[INSTRUCTIONS FOR THE TASK]
Return copies of the lines below that mention "viewBox".

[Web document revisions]
Segment Open

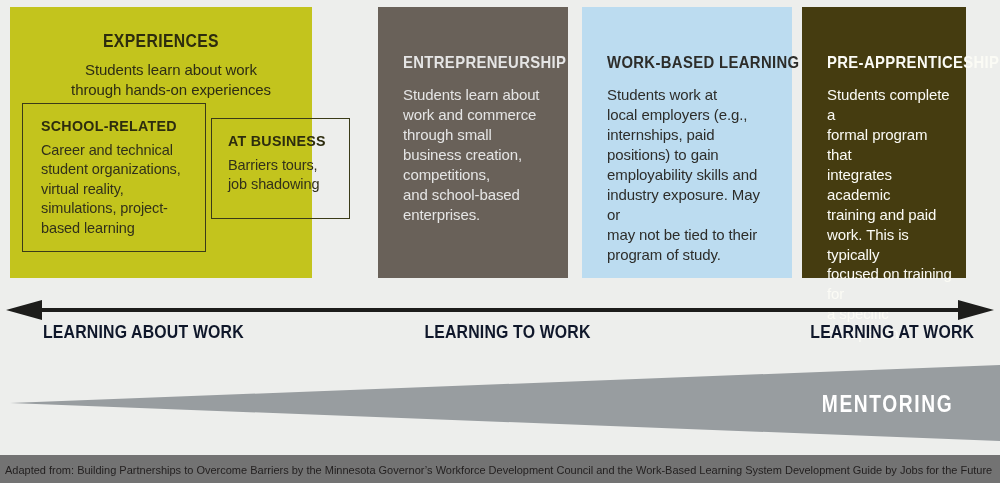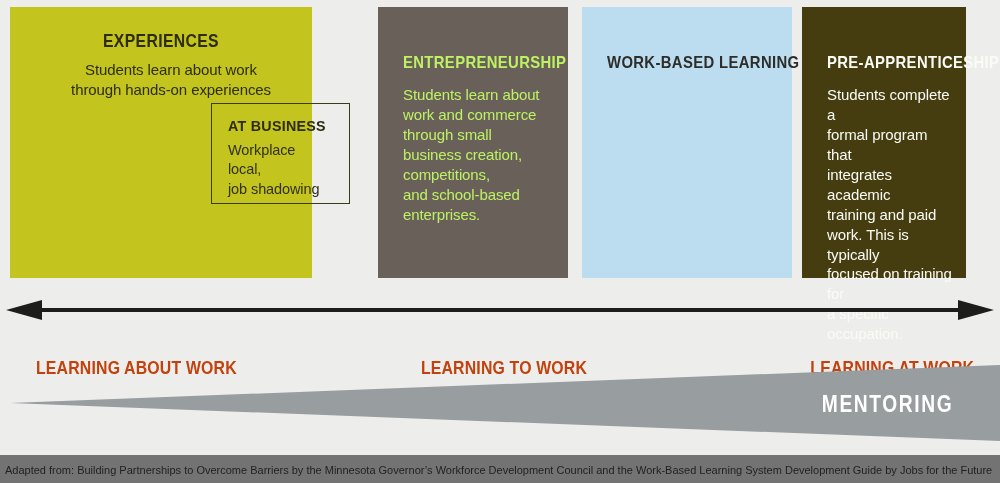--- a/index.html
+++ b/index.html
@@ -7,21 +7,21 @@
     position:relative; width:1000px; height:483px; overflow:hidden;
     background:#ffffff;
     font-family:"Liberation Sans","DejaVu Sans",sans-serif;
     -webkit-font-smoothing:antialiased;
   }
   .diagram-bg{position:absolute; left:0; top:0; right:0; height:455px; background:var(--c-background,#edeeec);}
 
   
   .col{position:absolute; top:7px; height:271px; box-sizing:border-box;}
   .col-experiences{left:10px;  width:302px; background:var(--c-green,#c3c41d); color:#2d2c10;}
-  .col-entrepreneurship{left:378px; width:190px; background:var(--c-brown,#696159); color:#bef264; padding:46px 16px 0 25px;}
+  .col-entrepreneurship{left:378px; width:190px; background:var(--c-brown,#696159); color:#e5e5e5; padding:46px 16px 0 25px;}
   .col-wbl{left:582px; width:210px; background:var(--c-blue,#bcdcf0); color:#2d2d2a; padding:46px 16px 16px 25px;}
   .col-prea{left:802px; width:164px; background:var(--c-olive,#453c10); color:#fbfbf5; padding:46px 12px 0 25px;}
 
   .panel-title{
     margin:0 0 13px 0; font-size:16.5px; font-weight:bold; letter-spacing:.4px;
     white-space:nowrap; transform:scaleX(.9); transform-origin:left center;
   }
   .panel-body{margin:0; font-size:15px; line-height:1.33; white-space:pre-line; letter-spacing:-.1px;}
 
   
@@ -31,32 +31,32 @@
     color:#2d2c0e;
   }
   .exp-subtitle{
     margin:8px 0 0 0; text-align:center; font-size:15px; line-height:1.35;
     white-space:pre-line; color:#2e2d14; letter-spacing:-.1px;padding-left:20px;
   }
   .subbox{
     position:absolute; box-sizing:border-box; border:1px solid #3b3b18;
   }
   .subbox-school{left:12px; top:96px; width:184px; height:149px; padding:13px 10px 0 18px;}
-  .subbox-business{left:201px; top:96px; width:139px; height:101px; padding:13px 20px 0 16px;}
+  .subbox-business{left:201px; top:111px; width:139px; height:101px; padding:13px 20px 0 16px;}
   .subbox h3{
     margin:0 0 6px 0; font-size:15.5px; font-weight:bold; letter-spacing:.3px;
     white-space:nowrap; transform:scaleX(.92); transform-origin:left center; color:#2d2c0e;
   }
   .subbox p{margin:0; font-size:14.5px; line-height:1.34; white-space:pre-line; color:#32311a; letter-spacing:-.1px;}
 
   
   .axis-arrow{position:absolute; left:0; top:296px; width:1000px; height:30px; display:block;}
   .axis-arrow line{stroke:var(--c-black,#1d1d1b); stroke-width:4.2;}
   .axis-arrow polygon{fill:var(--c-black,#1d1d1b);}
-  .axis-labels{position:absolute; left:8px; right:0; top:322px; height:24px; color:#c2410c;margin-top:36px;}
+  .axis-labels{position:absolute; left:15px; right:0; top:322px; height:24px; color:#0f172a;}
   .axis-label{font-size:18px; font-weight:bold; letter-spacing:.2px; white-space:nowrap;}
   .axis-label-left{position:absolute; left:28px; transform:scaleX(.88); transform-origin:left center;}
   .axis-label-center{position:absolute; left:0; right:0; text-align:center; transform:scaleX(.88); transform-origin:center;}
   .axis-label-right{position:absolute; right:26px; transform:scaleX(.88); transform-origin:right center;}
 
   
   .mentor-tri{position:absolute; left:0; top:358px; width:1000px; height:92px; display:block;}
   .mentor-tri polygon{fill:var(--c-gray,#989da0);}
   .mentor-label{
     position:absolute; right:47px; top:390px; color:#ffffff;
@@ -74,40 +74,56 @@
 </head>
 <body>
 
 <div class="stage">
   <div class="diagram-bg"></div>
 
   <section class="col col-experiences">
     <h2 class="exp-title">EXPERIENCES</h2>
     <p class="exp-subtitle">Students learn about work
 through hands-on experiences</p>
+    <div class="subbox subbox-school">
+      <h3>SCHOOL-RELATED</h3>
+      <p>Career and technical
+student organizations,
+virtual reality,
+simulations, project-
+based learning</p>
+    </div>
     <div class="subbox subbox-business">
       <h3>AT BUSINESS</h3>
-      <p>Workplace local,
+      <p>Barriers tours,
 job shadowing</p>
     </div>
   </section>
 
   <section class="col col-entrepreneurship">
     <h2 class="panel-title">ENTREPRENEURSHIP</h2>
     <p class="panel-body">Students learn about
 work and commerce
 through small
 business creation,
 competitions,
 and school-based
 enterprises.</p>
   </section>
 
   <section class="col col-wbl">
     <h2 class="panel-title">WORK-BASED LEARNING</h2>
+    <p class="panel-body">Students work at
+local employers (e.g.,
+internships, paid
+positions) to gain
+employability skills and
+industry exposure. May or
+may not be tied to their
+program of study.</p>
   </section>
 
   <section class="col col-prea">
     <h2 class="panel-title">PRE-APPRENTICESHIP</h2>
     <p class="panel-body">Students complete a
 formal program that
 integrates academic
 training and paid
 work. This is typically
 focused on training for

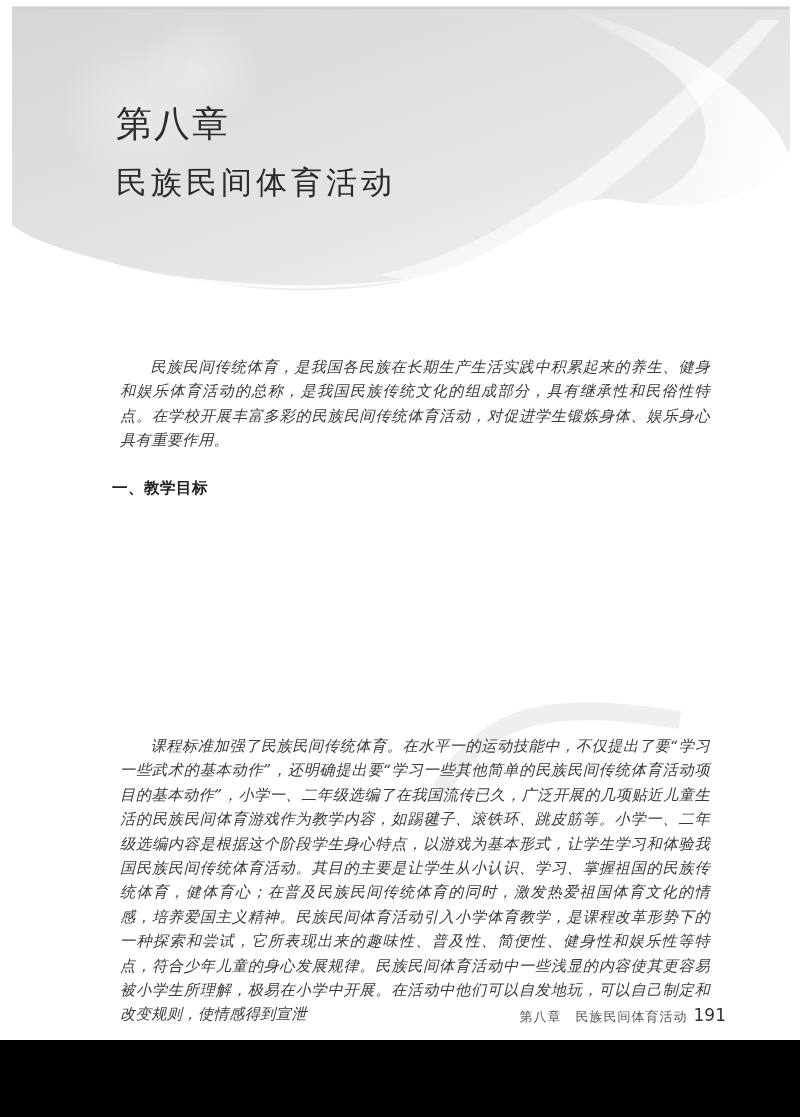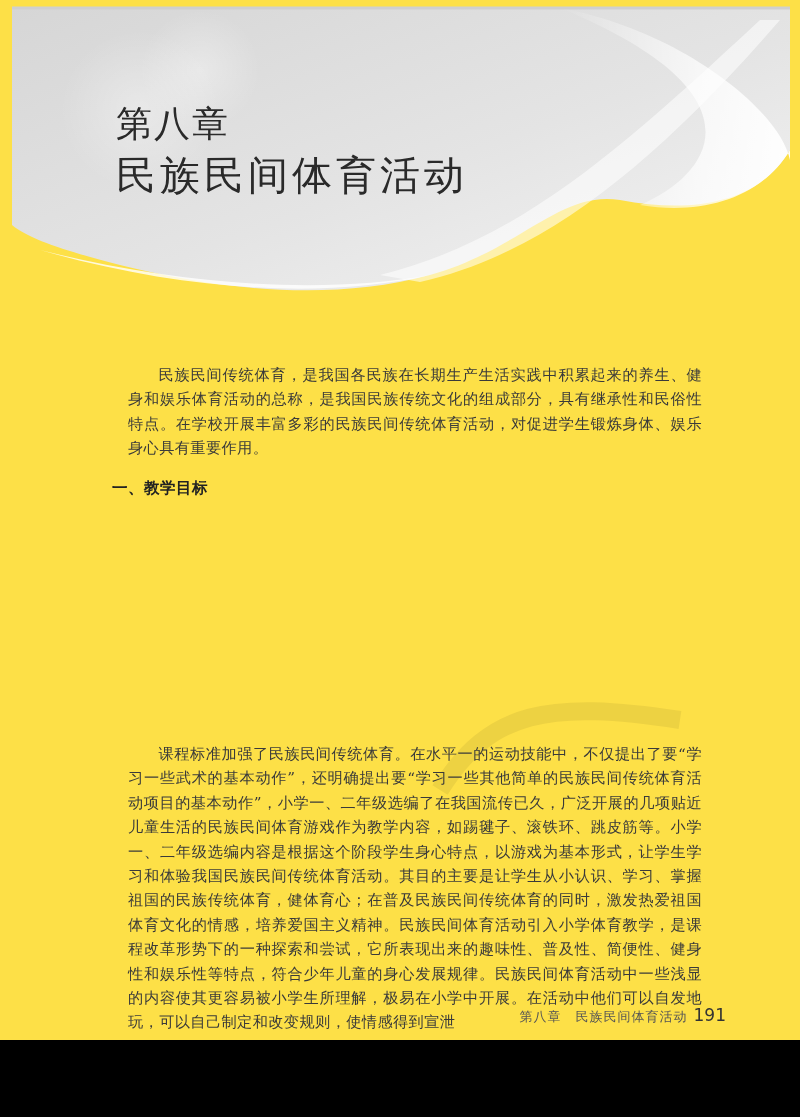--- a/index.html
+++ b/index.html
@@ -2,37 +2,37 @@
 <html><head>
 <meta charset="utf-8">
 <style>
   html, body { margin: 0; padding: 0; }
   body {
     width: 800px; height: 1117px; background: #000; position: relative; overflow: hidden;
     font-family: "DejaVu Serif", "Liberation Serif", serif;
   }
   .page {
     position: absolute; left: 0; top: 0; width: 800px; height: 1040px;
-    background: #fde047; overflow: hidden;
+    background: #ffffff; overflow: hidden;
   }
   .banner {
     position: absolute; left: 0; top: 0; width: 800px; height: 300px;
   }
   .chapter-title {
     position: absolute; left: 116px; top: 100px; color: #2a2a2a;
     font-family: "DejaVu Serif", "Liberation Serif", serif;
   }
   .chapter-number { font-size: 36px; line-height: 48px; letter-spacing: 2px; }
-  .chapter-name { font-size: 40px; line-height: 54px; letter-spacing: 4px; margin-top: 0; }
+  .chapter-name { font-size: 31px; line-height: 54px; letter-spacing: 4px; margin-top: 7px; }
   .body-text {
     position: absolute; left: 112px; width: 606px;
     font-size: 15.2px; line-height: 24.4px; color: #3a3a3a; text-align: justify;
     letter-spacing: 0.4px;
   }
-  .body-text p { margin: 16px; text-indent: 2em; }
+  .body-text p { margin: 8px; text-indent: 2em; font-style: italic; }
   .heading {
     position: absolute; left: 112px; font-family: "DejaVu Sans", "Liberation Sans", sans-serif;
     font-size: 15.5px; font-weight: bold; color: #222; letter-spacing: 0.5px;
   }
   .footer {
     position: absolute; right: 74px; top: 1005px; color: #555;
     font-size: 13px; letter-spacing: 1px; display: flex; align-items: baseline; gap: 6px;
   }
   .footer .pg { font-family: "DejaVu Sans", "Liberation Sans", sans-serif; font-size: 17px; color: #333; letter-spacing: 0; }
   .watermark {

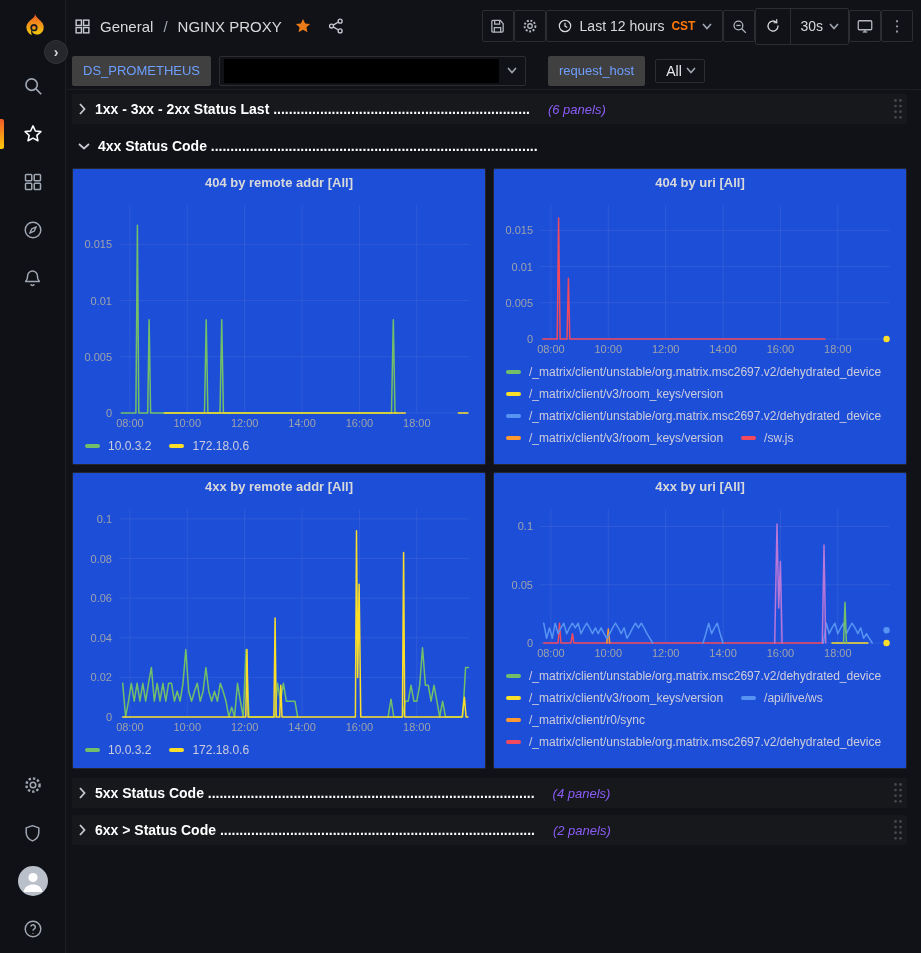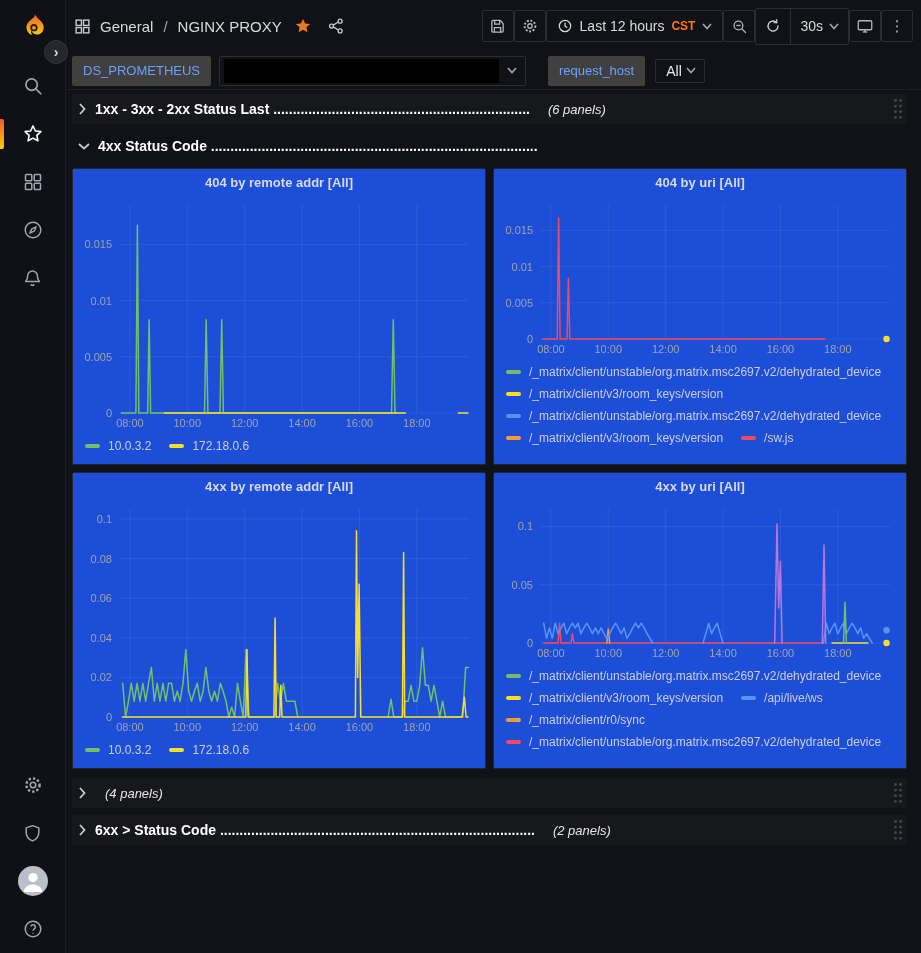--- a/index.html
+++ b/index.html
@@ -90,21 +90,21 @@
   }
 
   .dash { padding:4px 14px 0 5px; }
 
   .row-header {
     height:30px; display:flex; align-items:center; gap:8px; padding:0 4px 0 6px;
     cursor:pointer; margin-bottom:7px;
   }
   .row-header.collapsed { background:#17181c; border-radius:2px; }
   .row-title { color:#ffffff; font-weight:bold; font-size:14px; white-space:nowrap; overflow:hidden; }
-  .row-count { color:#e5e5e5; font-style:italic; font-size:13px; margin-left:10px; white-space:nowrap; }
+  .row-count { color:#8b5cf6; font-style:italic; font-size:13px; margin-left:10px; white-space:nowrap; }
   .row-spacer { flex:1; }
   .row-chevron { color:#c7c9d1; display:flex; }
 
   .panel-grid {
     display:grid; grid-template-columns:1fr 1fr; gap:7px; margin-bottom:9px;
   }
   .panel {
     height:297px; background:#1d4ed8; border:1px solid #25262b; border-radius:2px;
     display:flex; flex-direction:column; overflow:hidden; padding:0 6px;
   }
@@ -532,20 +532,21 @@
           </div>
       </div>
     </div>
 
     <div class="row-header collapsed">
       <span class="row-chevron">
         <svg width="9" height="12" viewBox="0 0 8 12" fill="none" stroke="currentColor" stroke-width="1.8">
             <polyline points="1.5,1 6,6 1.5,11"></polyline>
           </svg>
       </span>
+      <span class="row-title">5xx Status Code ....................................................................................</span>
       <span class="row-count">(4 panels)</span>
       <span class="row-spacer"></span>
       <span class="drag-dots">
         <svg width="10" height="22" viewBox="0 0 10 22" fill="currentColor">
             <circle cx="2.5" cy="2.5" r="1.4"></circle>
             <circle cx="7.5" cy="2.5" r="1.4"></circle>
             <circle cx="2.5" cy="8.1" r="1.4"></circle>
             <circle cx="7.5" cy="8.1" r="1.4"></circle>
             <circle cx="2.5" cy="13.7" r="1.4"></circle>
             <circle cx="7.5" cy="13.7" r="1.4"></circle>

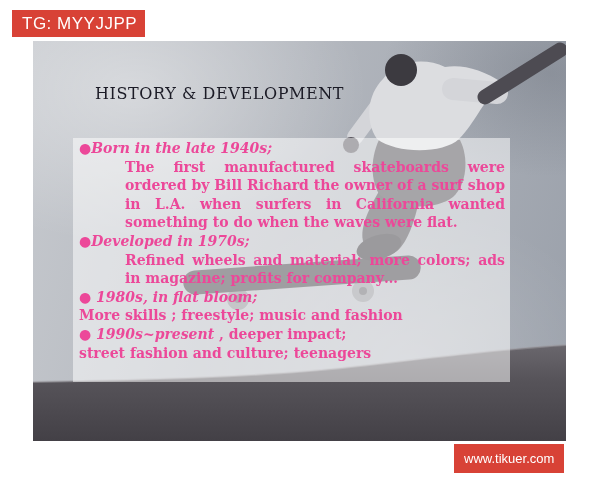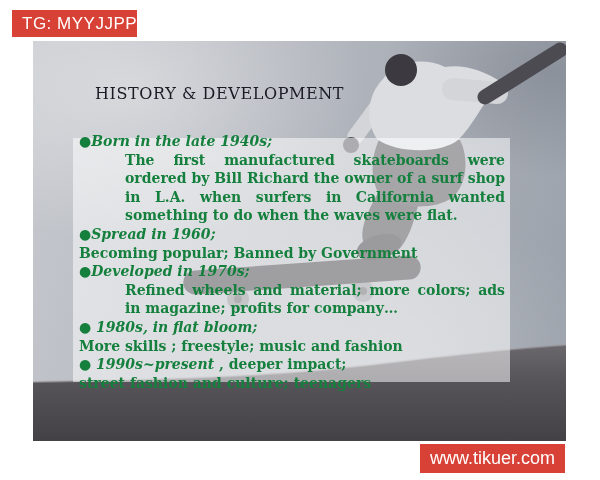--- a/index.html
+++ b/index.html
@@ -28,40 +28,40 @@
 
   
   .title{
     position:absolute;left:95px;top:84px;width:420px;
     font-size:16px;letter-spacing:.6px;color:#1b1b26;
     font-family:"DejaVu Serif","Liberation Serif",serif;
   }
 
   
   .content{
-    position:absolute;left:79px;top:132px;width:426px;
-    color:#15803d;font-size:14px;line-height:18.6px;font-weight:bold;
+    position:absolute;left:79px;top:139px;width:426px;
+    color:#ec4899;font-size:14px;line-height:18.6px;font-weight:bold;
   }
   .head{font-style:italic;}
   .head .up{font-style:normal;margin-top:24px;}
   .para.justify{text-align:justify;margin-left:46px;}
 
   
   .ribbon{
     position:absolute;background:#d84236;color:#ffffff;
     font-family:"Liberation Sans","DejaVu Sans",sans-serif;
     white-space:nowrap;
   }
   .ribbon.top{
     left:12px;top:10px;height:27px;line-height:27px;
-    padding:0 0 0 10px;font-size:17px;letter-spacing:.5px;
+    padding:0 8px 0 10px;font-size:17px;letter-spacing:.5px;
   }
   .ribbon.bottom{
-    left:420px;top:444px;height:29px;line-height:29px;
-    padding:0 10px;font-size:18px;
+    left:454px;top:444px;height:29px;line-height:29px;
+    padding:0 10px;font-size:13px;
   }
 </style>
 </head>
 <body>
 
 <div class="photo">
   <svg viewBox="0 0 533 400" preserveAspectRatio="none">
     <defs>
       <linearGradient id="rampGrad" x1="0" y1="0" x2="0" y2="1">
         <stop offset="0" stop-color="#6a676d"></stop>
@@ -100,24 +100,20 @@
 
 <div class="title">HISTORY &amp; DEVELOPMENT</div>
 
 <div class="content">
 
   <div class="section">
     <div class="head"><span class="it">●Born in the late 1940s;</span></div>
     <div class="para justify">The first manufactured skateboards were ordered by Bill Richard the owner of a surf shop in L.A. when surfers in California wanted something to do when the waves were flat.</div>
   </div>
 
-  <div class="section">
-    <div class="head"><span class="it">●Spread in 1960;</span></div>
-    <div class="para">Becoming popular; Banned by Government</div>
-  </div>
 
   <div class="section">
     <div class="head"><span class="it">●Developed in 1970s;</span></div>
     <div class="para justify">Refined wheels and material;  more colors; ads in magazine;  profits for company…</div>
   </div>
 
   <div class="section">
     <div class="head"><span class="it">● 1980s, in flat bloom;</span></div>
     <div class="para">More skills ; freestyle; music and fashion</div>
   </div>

Segment Closed

[ANSWER BOX]
         <svg width="9" height="12" viewBox="0 0 8 12" fill="none" stroke="currentColor" stroke-width="1.8">
         <svg width="10" height="22" viewBox="0 0 10 22" fill="currentColor">
   <svg viewBox="0 0 533 400" preserveAspectRatio="none">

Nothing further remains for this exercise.